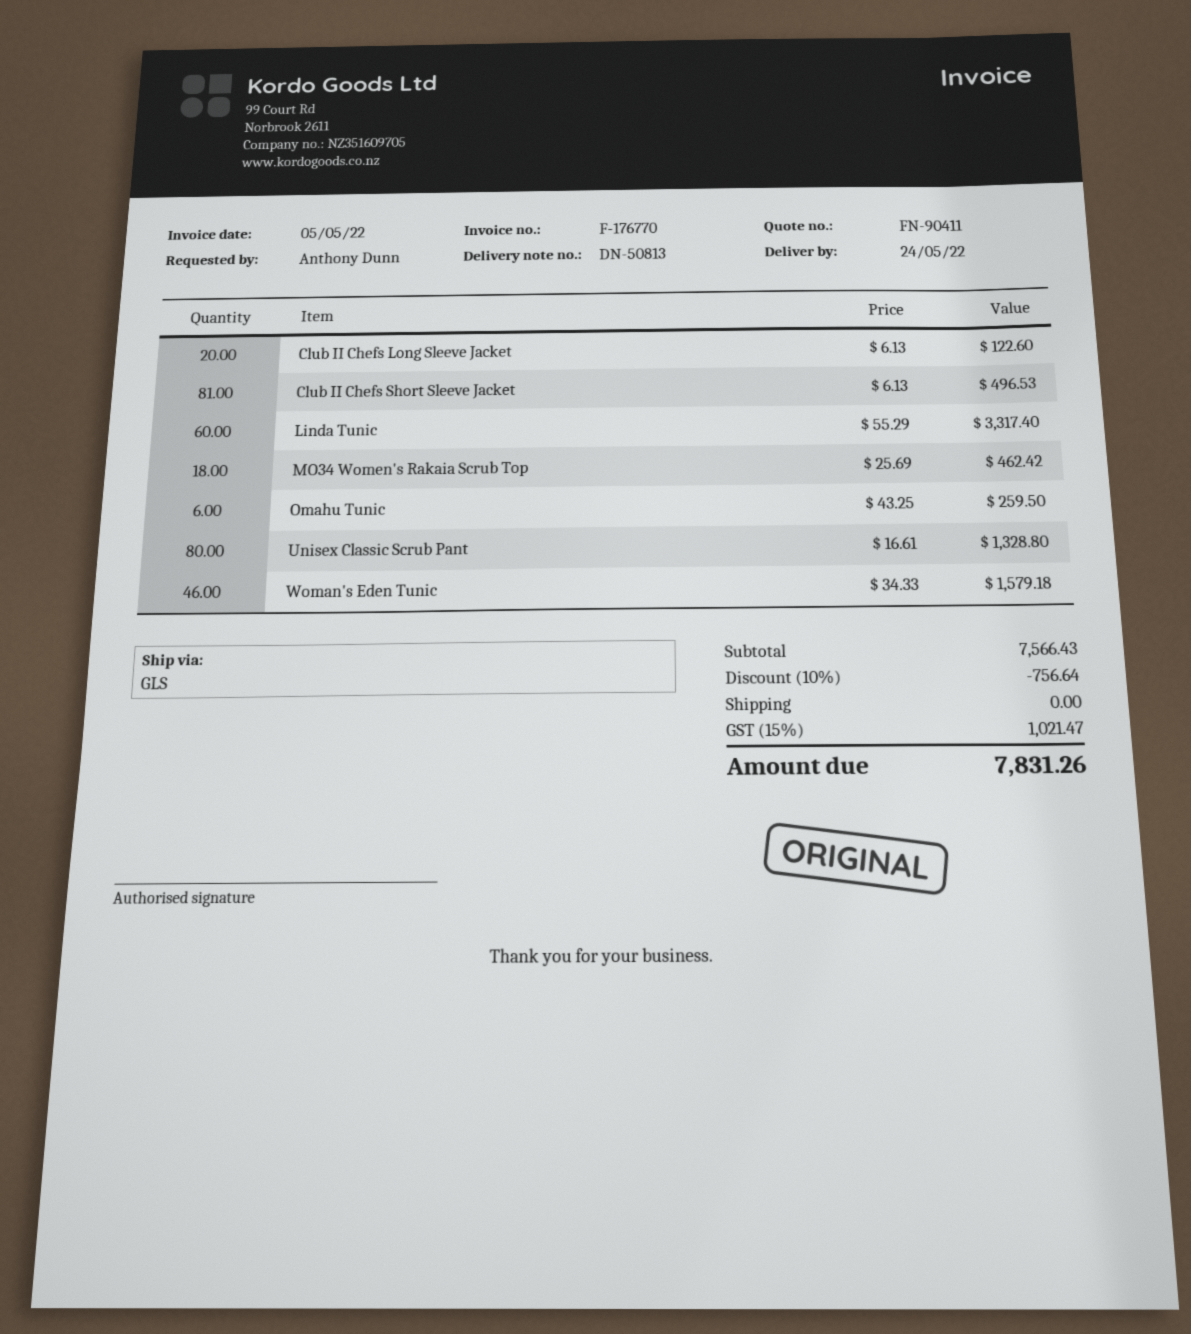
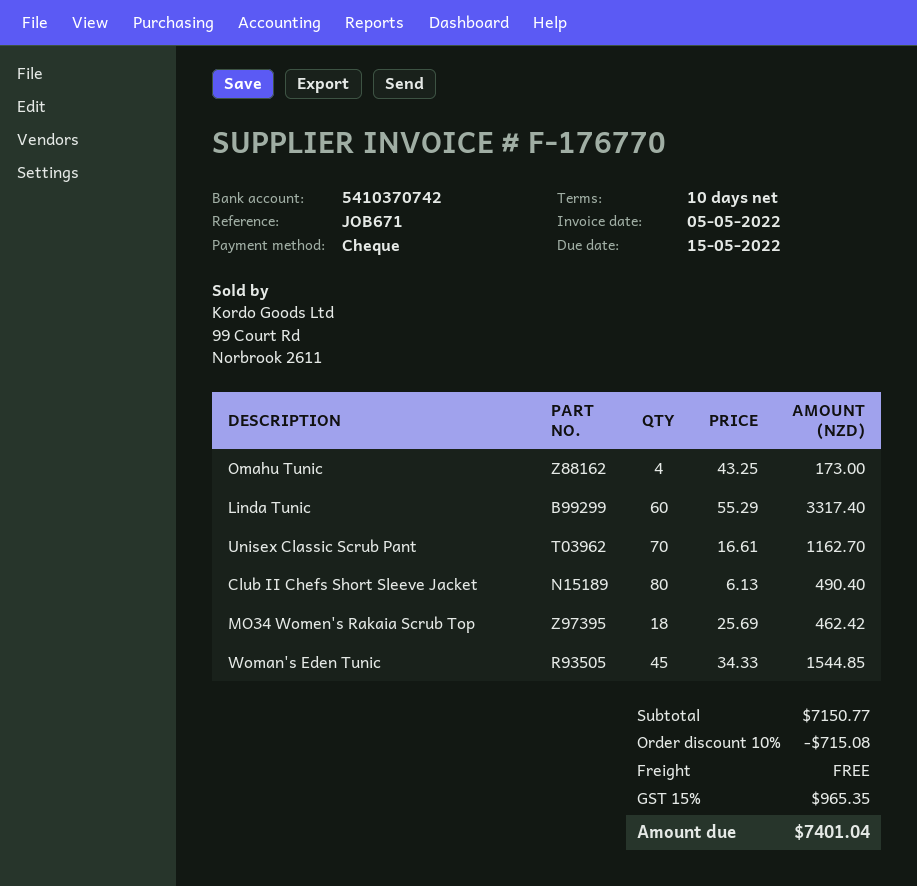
Club II Chefs Long Sleeve Jacket: 20 x 6.13 = 122.60 -> none
Club II Chefs Short Sleeve Jacket: 81 x 6.13 = 496.53 -> 80 x 6.13 = 490.40
Omahu Tunic: 6 x 43.25 = 259.50 -> 4 x 43.25 = 173.00
Unisex Classic Scrub Pant: 80 x 16.61 = 1328.80 -> 70 x 16.61 = 1162.70
Woman's Eden Tunic: 46 x 34.33 = 1579.18 -> 45 x 34.33 = 1544.85
subtotal: 7566.43 -> 7150.77
discount: 10% = 756.64 -> 10% = 715.08
tax: 15% = 1021.47 -> 15% = 965.35
total: 7831.26 -> 7401.04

════════

Aim of the task:
Output the lines from the one holding "discount: 10% = 756.64 -> 10% = 715.08" to the last line of the material, inclusive, exactly as they appear. Add no others.

Solution to this exercise:
discount: 10% = 756.64 -> 10% = 715.08
tax: 15% = 1021.47 -> 15% = 965.35
total: 7831.26 -> 7401.04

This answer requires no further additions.